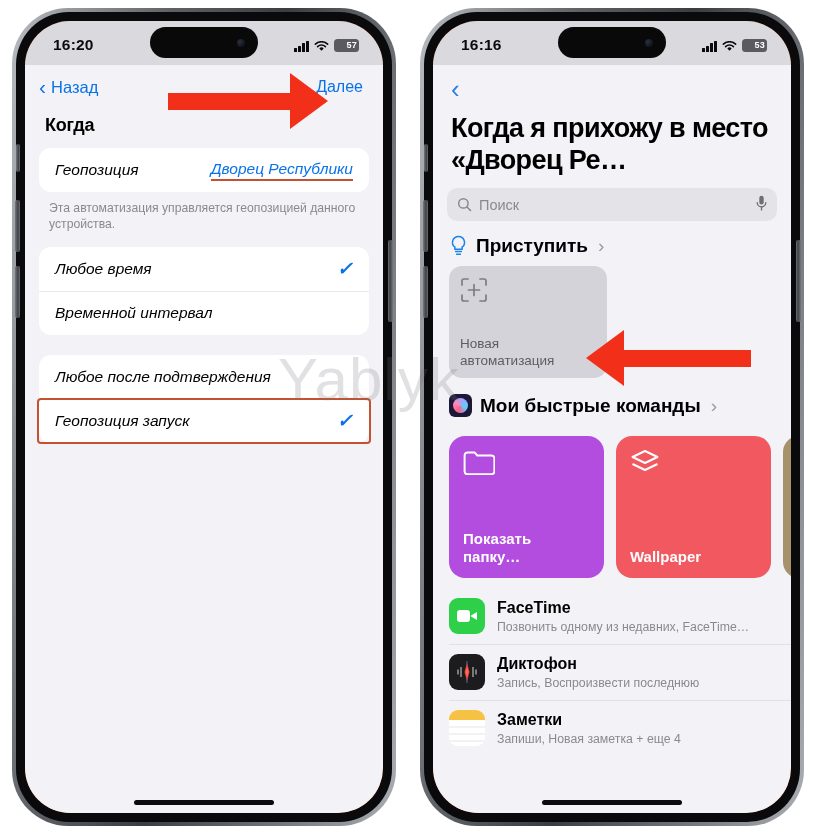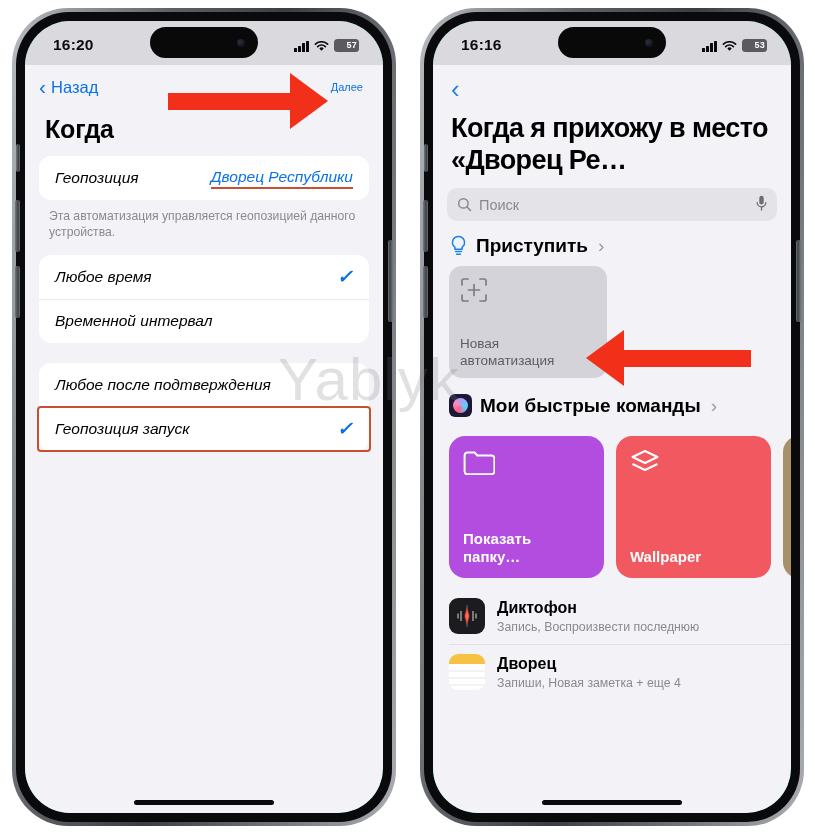--- a/index.html
+++ b/index.html
@@ -40,7 +40,7 @@
     width: 100%; height: 100%;
     border-radius: 45px;
     overflow: hidden;
-    background: #14b8a6;
+    background: #c2410c;
   }
   #phone-left  { left: 12px;  width: 384px; }
   #phone-right { left: 420px; width: 384px; }

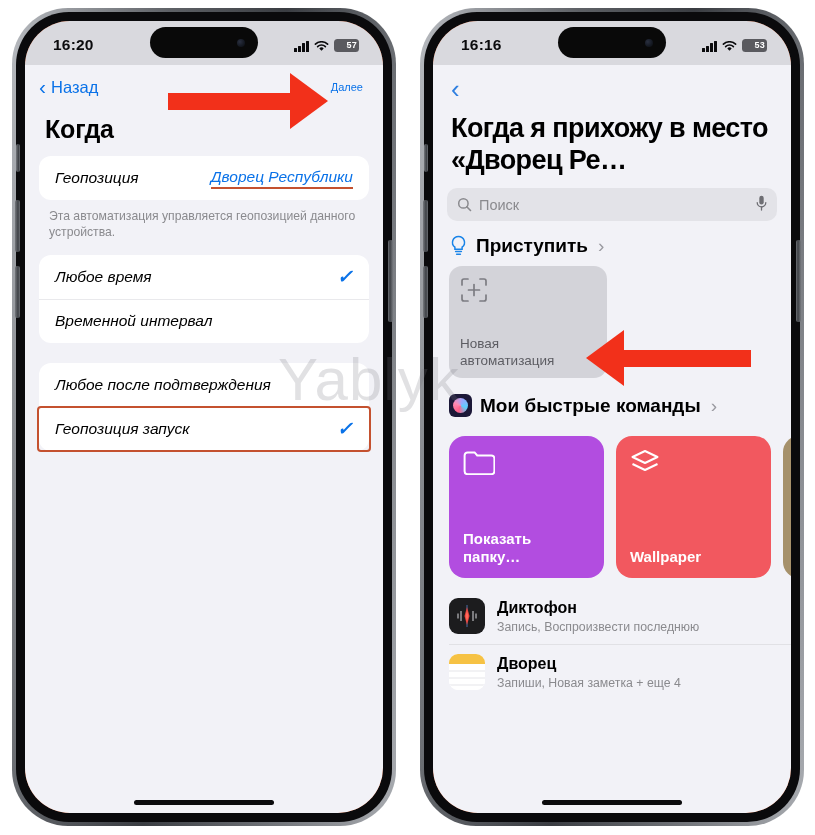--- a/index.html
+++ b/index.html
@@ -95,7 +95,7 @@
   .navbar-l { height: 40px; display:flex; align-items:center; padding: 4px 20px 0 14px; }
   .back-link { display:flex; align-items:center; gap:5px; color:#0a72e8; font-size:16.5px; cursor:pointer;}
   .chev-l { font-size: 21px; font-weight: 400; line-height: 1; margin-top:-2px;}
-  .next-link { margin-left:auto; color:#0a72e8; font-size:11px; cursor:pointer; }
+  .next-link { margin-left:auto; color:#0a72e8; font-size:16px; cursor:pointer; }
 
   .big-title {
     padding: 10px 20px 12px 20px;

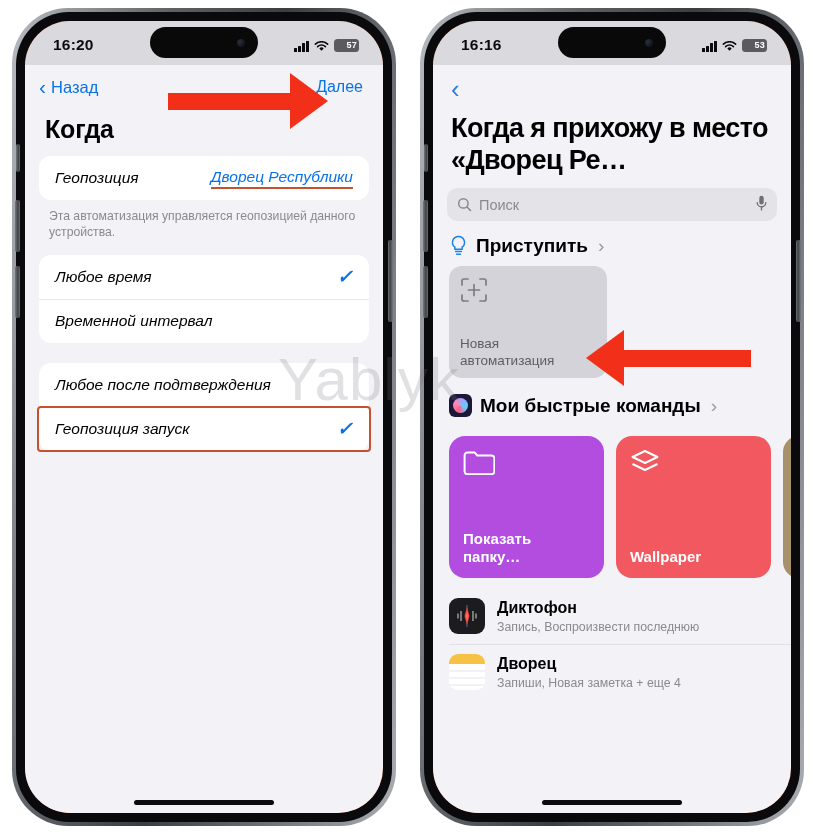--- a/index.html
+++ b/index.html
@@ -99,7 +99,7 @@
 
   .big-title {
     padding: 10px 20px 12px 20px;
-    font-size: 25px; font-weight: 700; color: #000; letter-spacing:-0.2px;
+    font-size: 18px; font-weight: 700; color: #000; letter-spacing:-0.2px;
   }
   .card {
     margin: 0 14px; background:#fff; border-radius: 12px; overflow:hidden;font-style:italic;

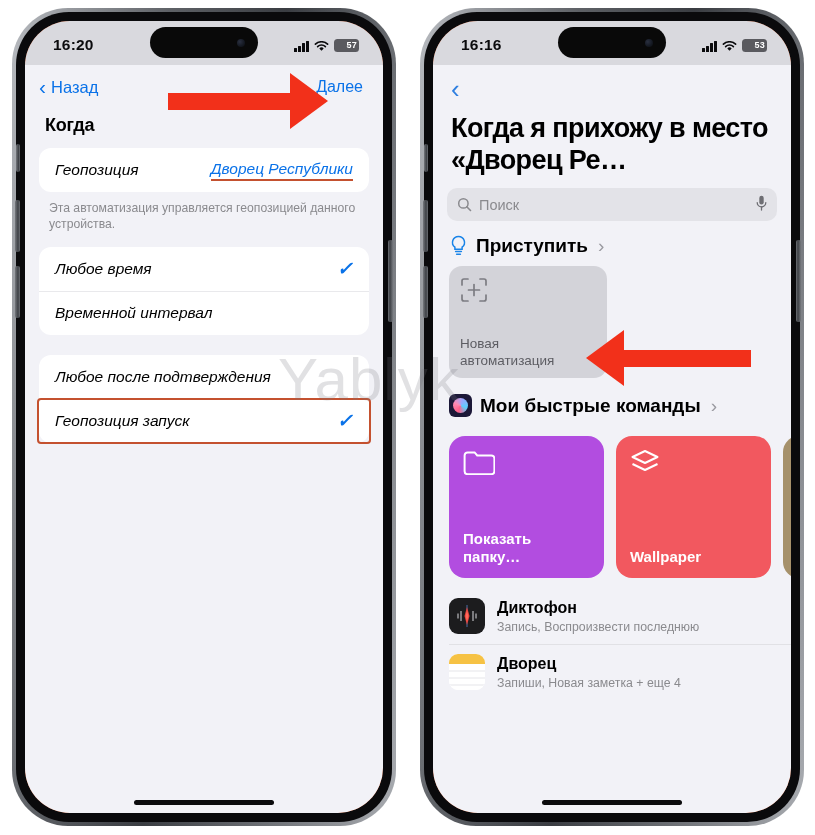--- a/index.html
+++ b/index.html
@@ -405,6 +405,18 @@
 
           <div class="app-list">
             <div class="app-row">
+              <span class="app-icon" style="background:#2ed04a;">
+                <svg width="36" height="36" viewBox="0 0 36 36">
+                    <rect x="8" y="12" width="13" height="12" rx="3" fill="#fff"></rect>
+                    <path d="M22 17.5 28 14v8l-6-3.5z" fill="#fff"></path>
+                  </svg>
+              </span>
+              <span class="app-txt">
+                <span class="t" style="display:block">FaceTime</span>
+                <span class="s" style="display:block">Позвонить одному из недавних, FaceTime…</span>
+              </span>
+            </div>
+            <div class="app-row">
               <span class="app-icon" style="background:#1c1c1e;">
                 <svg width="36" height="36" viewBox="0 0 36 36">
                   <line x1="18" y1="7" x2="18" y2="29" stroke="#4a6fa5" stroke-width="1"></line>

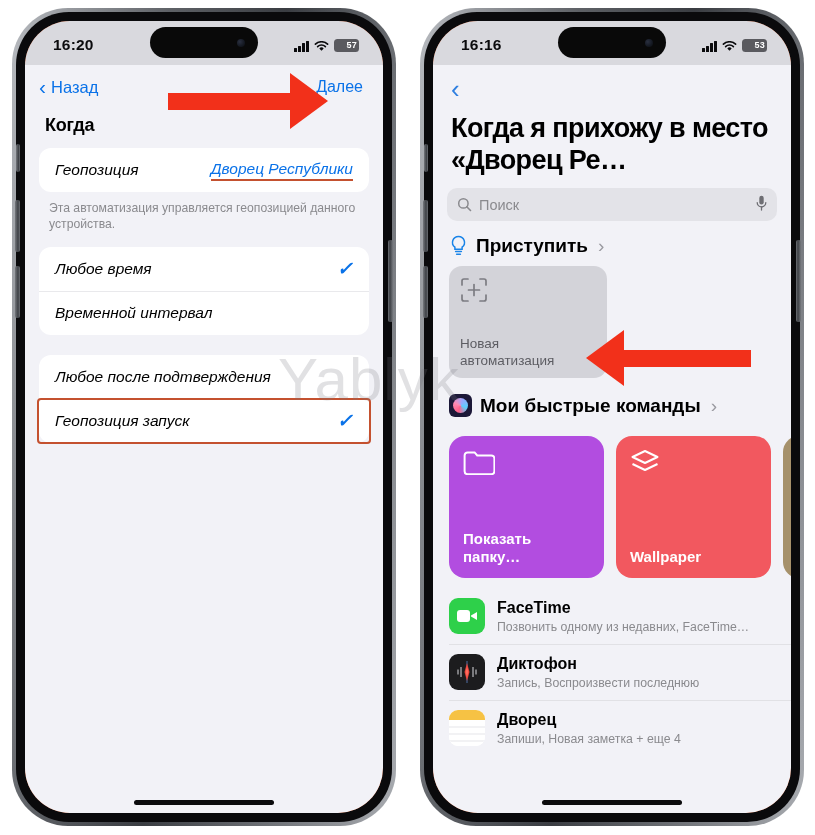--- a/index.html
+++ b/index.html
@@ -444,7 +444,7 @@
                 </svg>
               </span>
               <span class="app-txt">
-                <span class="t" style="display:block">Дворец</span>
+                <span class="t" style="display:block">Заметки</span>
                 <span class="s" style="display:block">Запиши, Новая заметка + еще 4</span>
               </span>
             </div>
▬▬▬
* Work request: Set the preceding data down again word for word, omitting images.

* Your response:
--- a/index.html
+++ b/index.html
@@ -40,7 +40,7 @@
     width: 100%; height: 100%;
     border-radius: 45px;
     overflow: hidden;
-    background: #14b8a6;
+    background: #c2410c;
   }
   #phone-left  { left: 12px;  width: 384px; }
   #phone-right { left: 420px; width: 384px; }

--- a/index.html
+++ b/index.html
@@ -95,7 +95,7 @@
   .navbar-l { height: 40px; display:flex; align-items:center; padding: 4px 20px 0 14px; }
   .back-link { display:flex; align-items:center; gap:5px; color:#0a72e8; font-size:16.5px; cursor:pointer;}
   .chev-l { font-size: 21px; font-weight: 400; line-height: 1; margin-top:-2px;}
-  .next-link { margin-left:auto; color:#0a72e8; font-size:11px; cursor:pointer; }
+  .next-link { margin-left:auto; color:#0a72e8; font-size:16px; cursor:pointer; }
 
   .big-title {
     padding: 10px 20px 12px 20px;

--- a/index.html
+++ b/index.html
@@ -99,7 +99,7 @@
 
   .big-title {
     padding: 10px 20px 12px 20px;
-    font-size: 25px; font-weight: 700; color: #000; letter-spacing:-0.2px;
+    font-size: 18px; font-weight: 700; color: #000; letter-spacing:-0.2px;
   }
   .card {
     margin: 0 14px; background:#fff; border-radius: 12px; overflow:hidden;font-style:italic;

--- a/index.html
+++ b/index.html
@@ -405,6 +405,18 @@
 
           <div class="app-list">
             <div class="app-row">
+              <span class="app-icon" style="background:#2ed04a;">
+                <svg width="36" height="36" viewBox="0 0 36 36">
+                    <rect x="8" y="12" width="13" height="12" rx="3" fill="#fff"></rect>
+                    <path d="M22 17.5 28 14v8l-6-3.5z" fill="#fff"></path>
+                  </svg>
+              </span>
+              <span class="app-txt">
+                <span class="t" style="display:block">FaceTime</span>
+                <span class="s" style="display:block">Позвонить одному из недавних, FaceTime…</span>
+              </span>
+            </div>
+            <div class="app-row">
               <span class="app-icon" style="background:#1c1c1e;">
                 <svg width="36" height="36" viewBox="0 0 36 36">
                   <line x1="18" y1="7" x2="18" y2="29" stroke="#4a6fa5" stroke-width="1"></line>

--- a/index.html
+++ b/index.html
@@ -444,7 +444,7 @@
                 </svg>
               </span>
               <span class="app-txt">
-                <span class="t" style="display:block">Дворец</span>
+                <span class="t" style="display:block">Заметки</span>
                 <span class="s" style="display:block">Запиши, Новая заметка + еще 4</span>
               </span>
             </div>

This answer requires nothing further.